== DESCRIPTION OF THE TASK ==
Your answer is every line of the material below in which the string "begin" occurs.
※ ※ ※
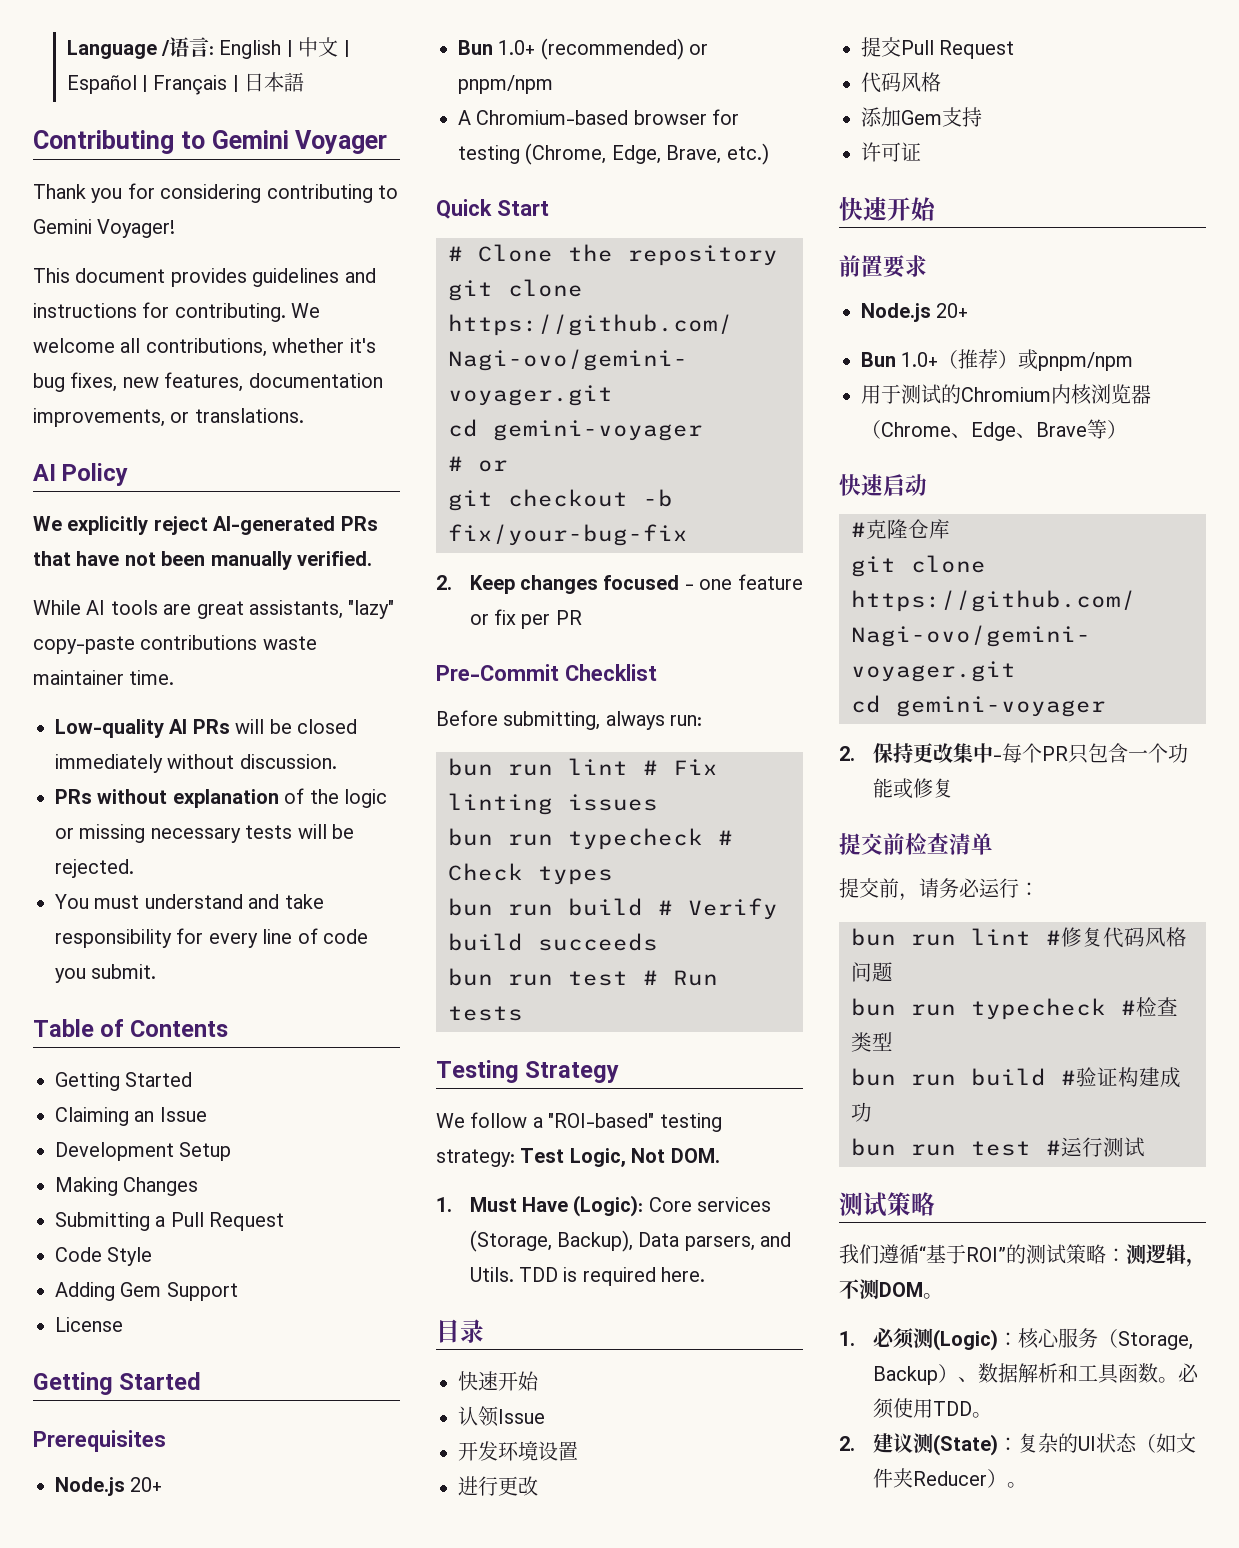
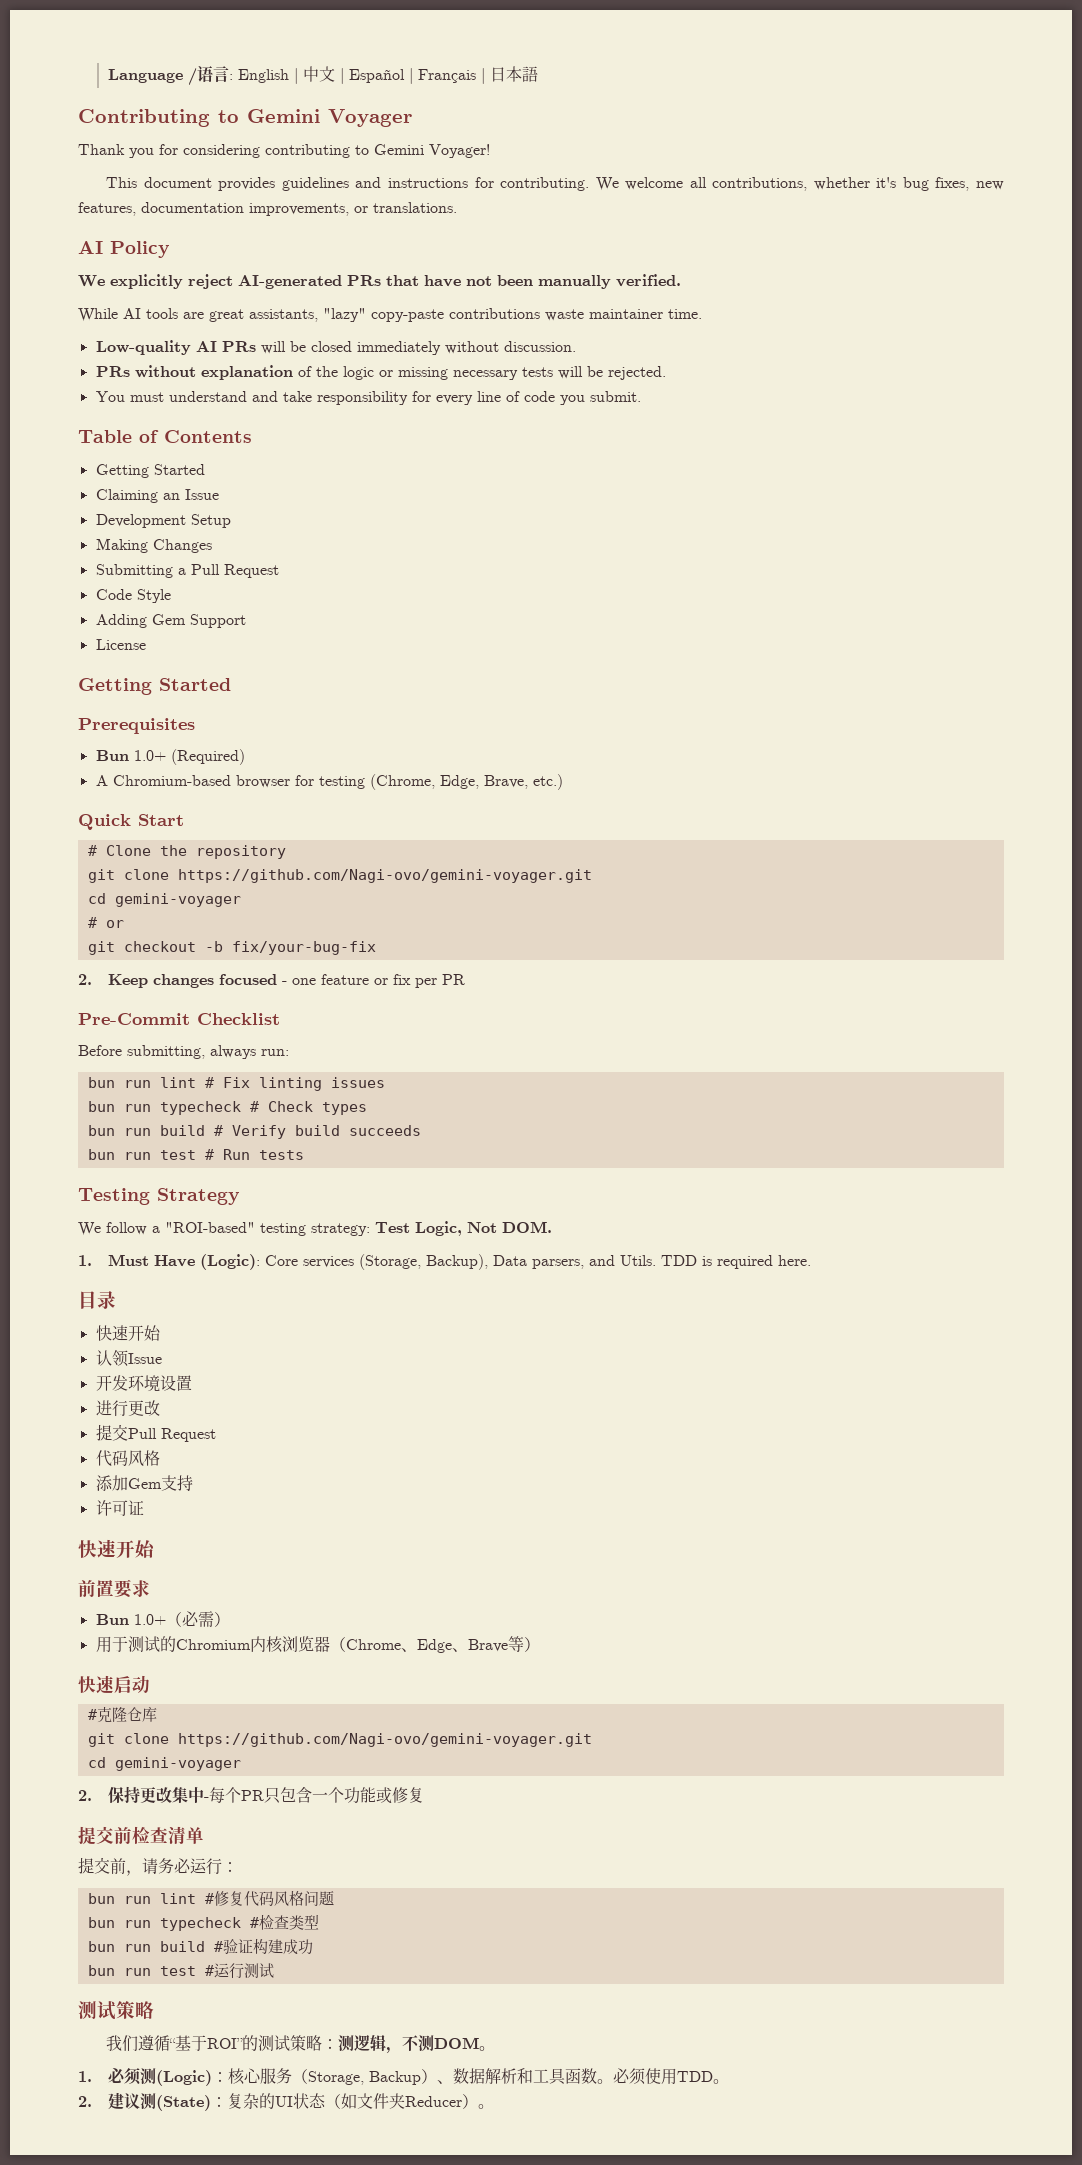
  Prerequisites
- Node.js 20+
- Bun 1.0+ (recommended) or pnpm/npm
+ Bun 1.0+ (Required)
  前置要求
- Node.js 20+
- Bun 1.0+（推荐）或pnpm/npm
+ Bun 1.0+（必需）

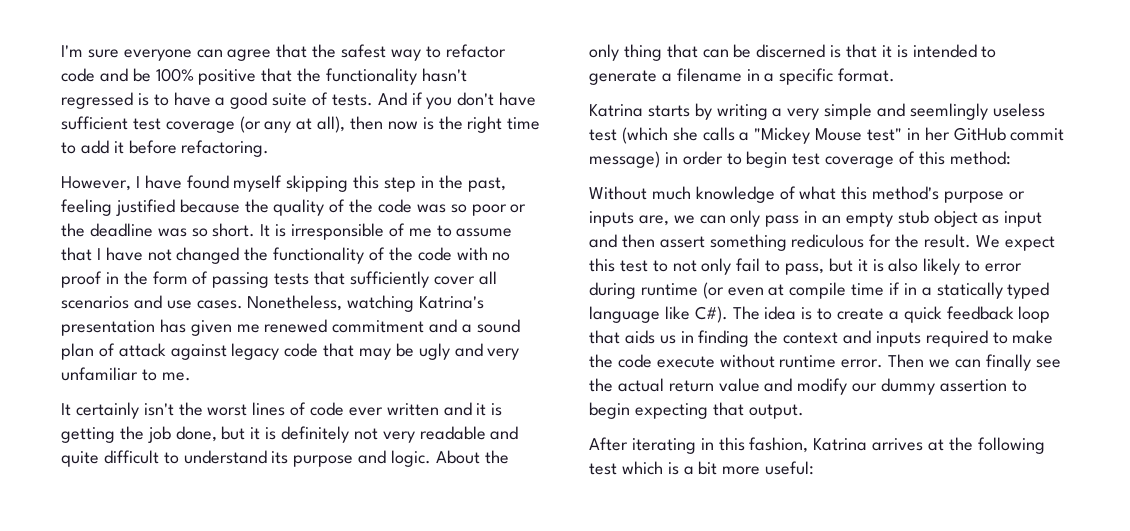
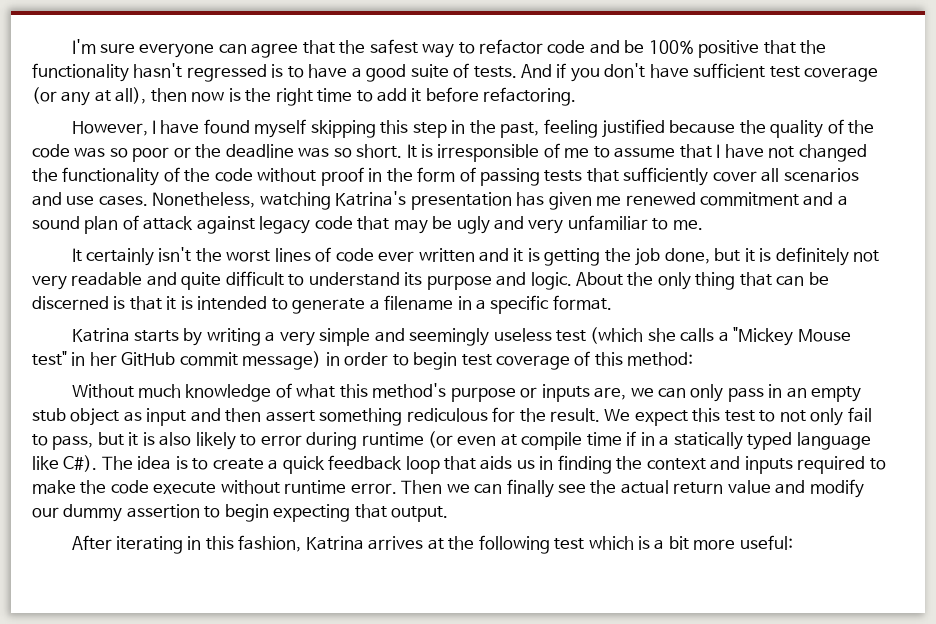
- It is irresponsible of me to assume that I have not changed the functionality of the code with no proof in the form of passing tests that sufficiently cover all scenarios and use cases.
+ It is irresponsible of me to assume that I have not changed the functionality of the code without proof in the form of passing tests that sufficiently cover all scenarios and use cases.
- Katrina starts by writing a very simple and seemlingly useless test (which she calls a "Mickey Mouse test" in her GitHub commit message) in order to begin test coverage of this method:
+ Katrina starts by writing a very simple and seemingly useless test (which she calls a "Mickey Mouse test" in her GitHub commit message) in order to begin test coverage of this method:

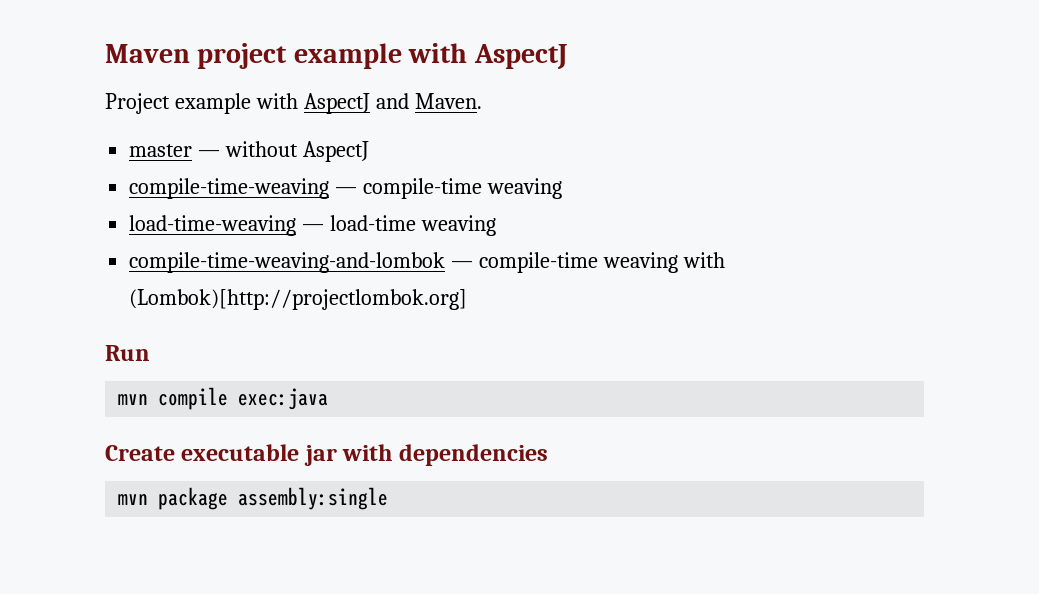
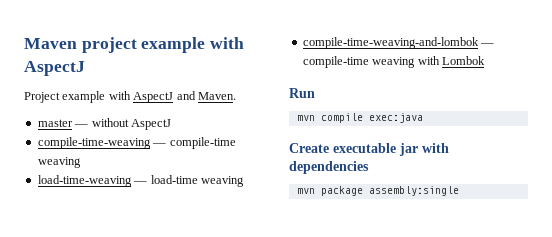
- compile-time-weaving-and-lombok — compile-time weaving with (Lombok)[http://projectlombok.org]
+ compile-time-weaving-and-lombok — compile-time weaving with Lombok

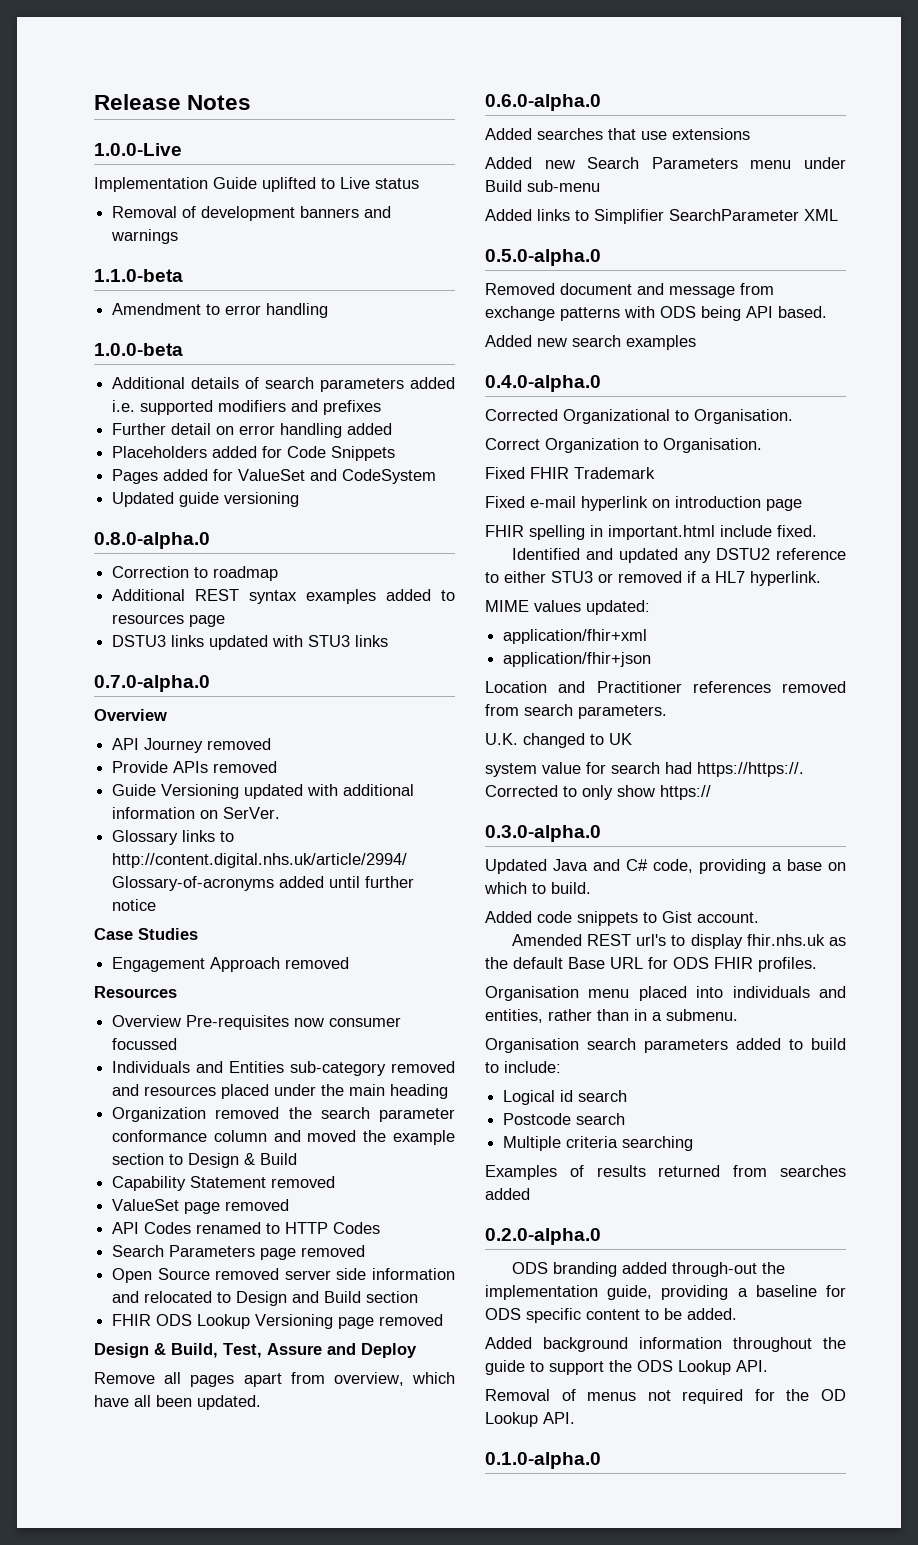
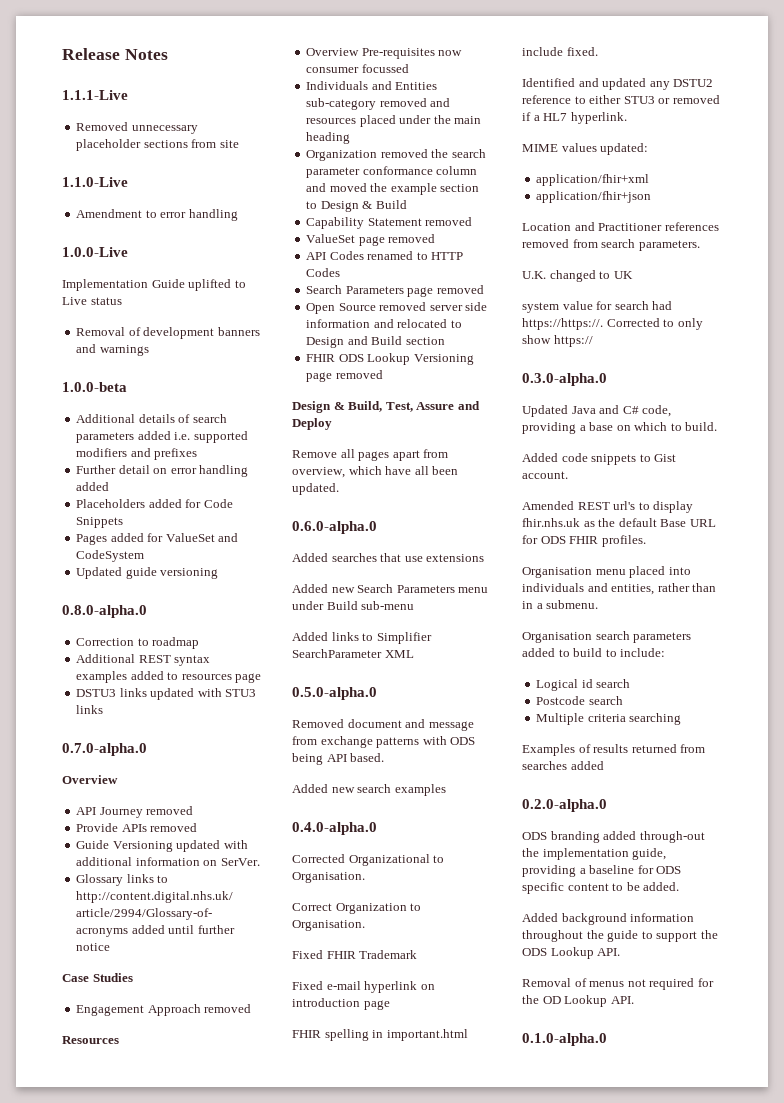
+ 1.1.1-Live
+ Removed unnecessary placeholder sections from site
+ 1.1.0-Live
+ Amendment to error handling
- 1.1.0-beta
- Amendment to error handling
※ ※ ※
== SOLUTION TO THE EXERCISE ==
- Katrina starts by writing a very simple and seemlingly useless test (which she calls a "Mickey Mouse test" in her GitHub commit message) in order to begin test coverage of this method:
+ Katrina starts by writing a very simple and seemingly useless test (which she calls a "Mickey Mouse test" in her GitHub commit message) in order to begin test coverage of this method:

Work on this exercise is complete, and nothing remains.